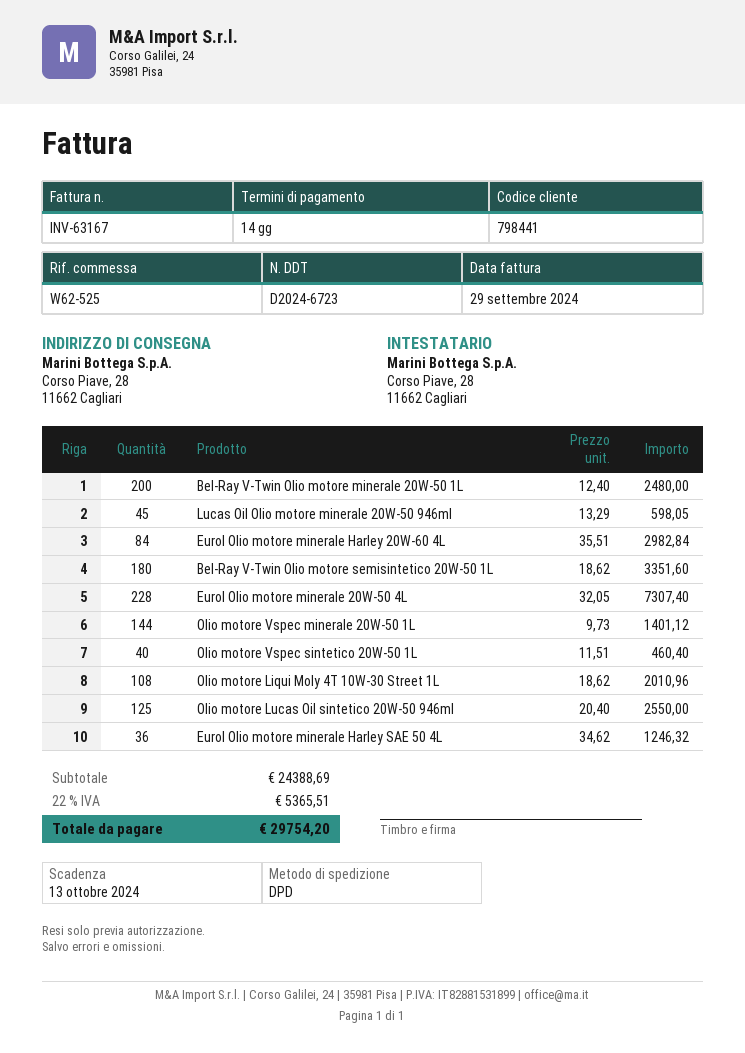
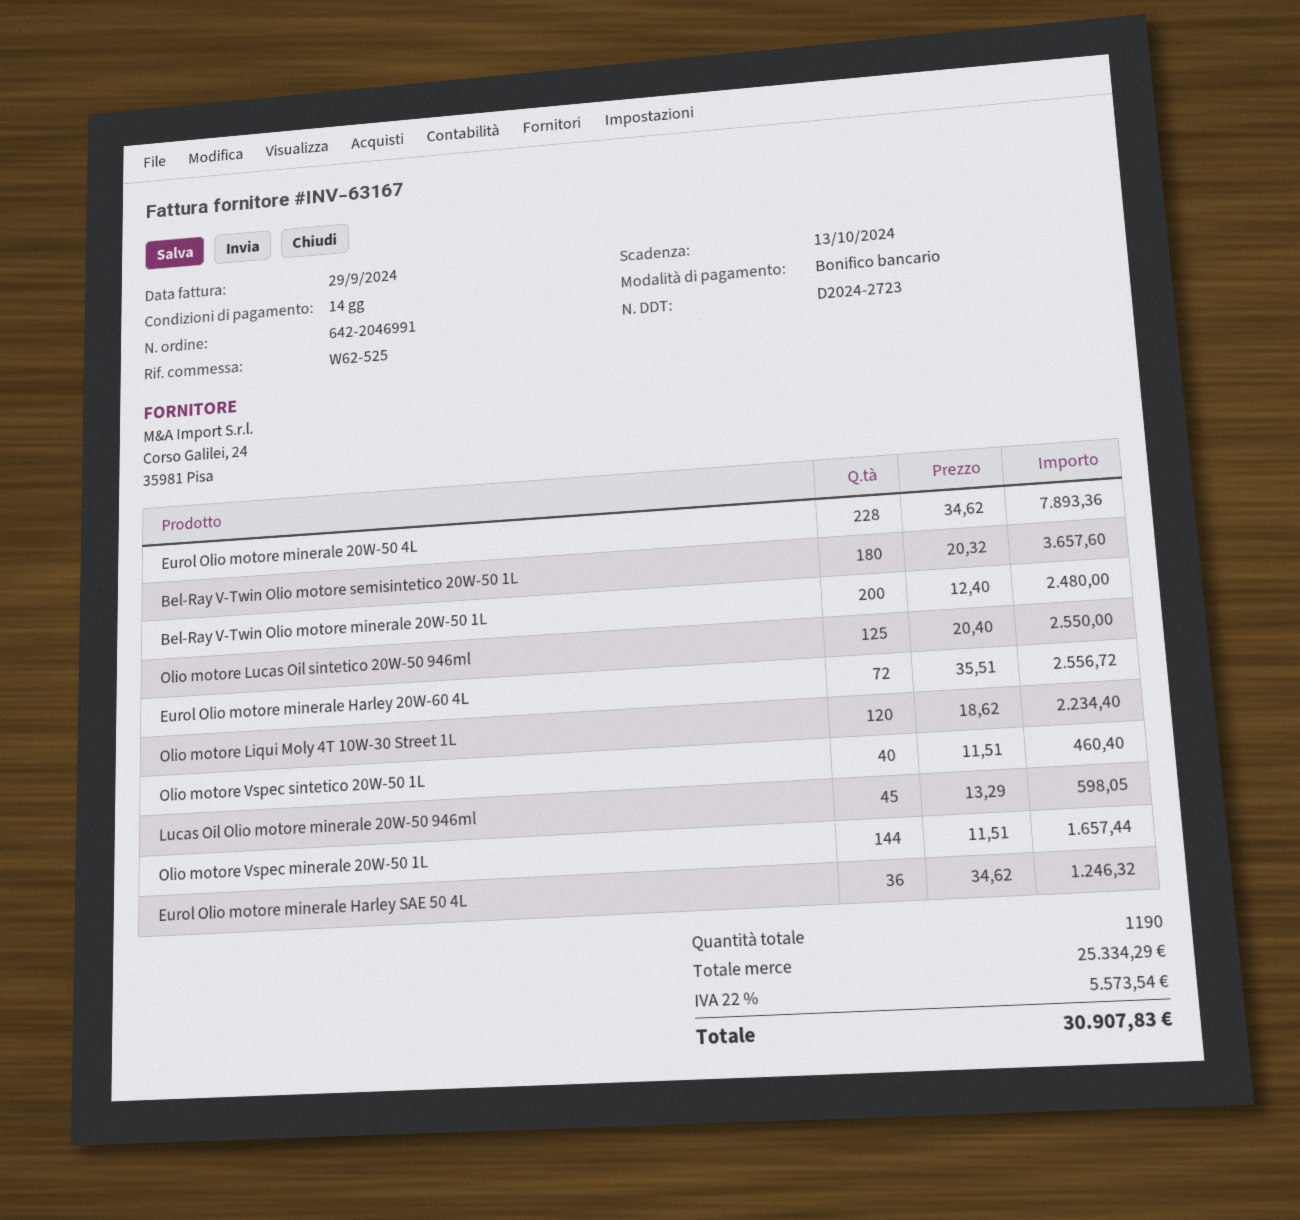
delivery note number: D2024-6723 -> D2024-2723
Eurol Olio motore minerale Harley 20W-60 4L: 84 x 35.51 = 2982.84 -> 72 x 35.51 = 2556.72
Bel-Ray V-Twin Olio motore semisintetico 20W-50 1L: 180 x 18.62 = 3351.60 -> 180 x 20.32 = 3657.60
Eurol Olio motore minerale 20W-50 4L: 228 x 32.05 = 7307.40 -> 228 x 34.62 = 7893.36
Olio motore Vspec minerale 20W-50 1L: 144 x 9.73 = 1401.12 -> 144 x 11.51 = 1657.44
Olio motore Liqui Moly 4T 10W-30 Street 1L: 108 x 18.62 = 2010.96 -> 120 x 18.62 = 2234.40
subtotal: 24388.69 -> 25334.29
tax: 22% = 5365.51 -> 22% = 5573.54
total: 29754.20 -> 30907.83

-.-.-

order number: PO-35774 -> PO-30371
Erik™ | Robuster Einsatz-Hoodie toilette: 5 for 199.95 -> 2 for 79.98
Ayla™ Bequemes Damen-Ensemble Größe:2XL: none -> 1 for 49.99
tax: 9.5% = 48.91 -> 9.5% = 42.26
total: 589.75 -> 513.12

-.-.-

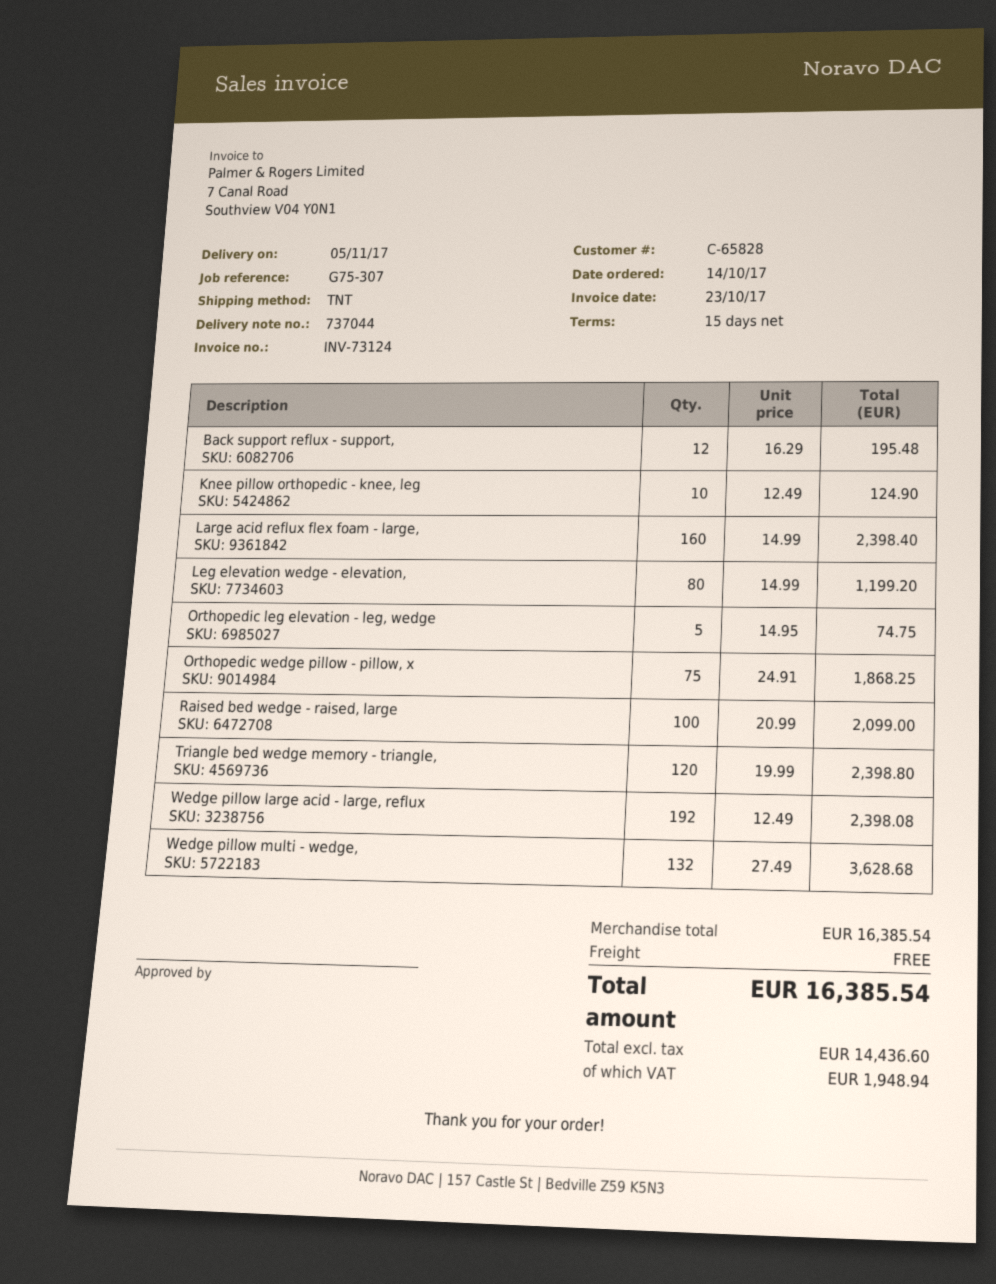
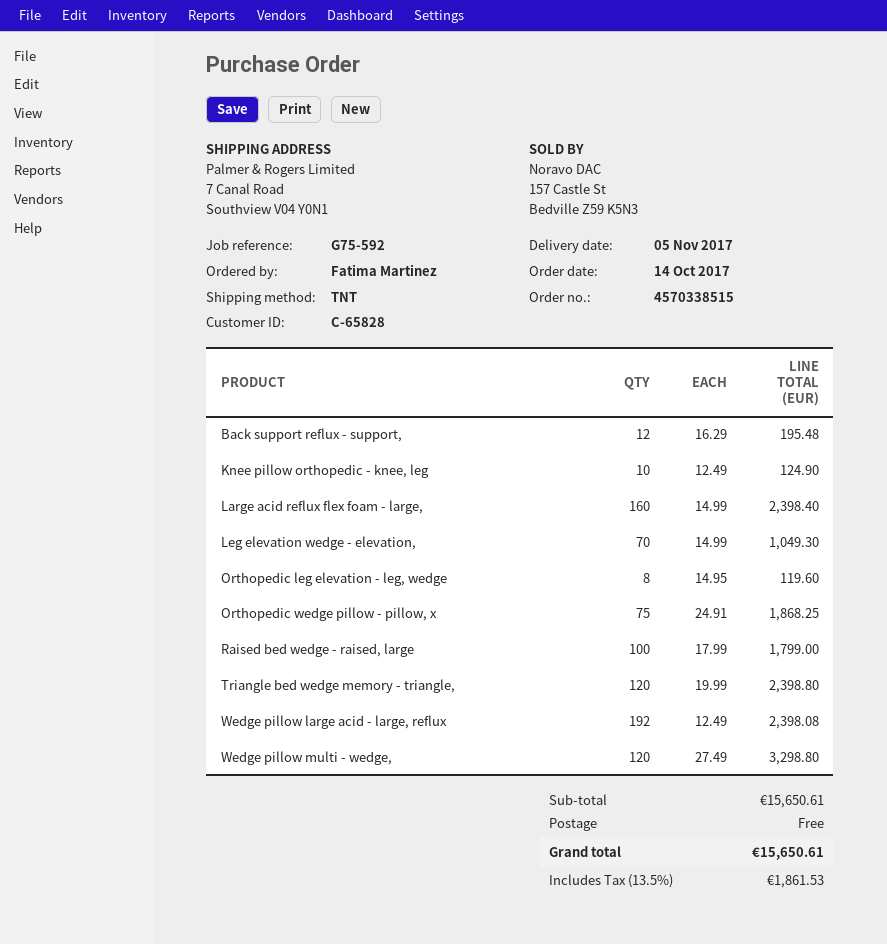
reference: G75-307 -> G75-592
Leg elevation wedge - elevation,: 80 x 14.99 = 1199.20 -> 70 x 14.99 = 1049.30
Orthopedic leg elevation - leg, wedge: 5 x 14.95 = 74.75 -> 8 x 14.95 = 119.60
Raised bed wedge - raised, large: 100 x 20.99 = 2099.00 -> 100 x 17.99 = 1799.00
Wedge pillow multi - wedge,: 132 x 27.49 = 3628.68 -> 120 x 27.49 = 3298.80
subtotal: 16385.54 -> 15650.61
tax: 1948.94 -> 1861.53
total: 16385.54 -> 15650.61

-.-.-

## [REQUIREMENT]
Given the records above, reproduce precisely and only the lines between the line holding "Eurol Olio motore minerale 20W-50" and the line holding "total: 29754.20 -> 30907.83", inclusive.

## [FINAL ANSWER]
Eurol Olio motore minerale 20W-50 4L: 228 x 32.05 = 7307.40 -> 228 x 34.62 = 7893.36
Olio motore Vspec minerale 20W-50 1L: 144 x 9.73 = 1401.12 -> 144 x 11.51 = 1657.44
Olio motore Liqui Moly 4T 10W-30 Street 1L: 108 x 18.62 = 2010.96 -> 120 x 18.62 = 2234.40
subtotal: 24388.69 -> 25334.29
tax: 22% = 5365.51 -> 22% = 5573.54
total: 29754.20 -> 30907.83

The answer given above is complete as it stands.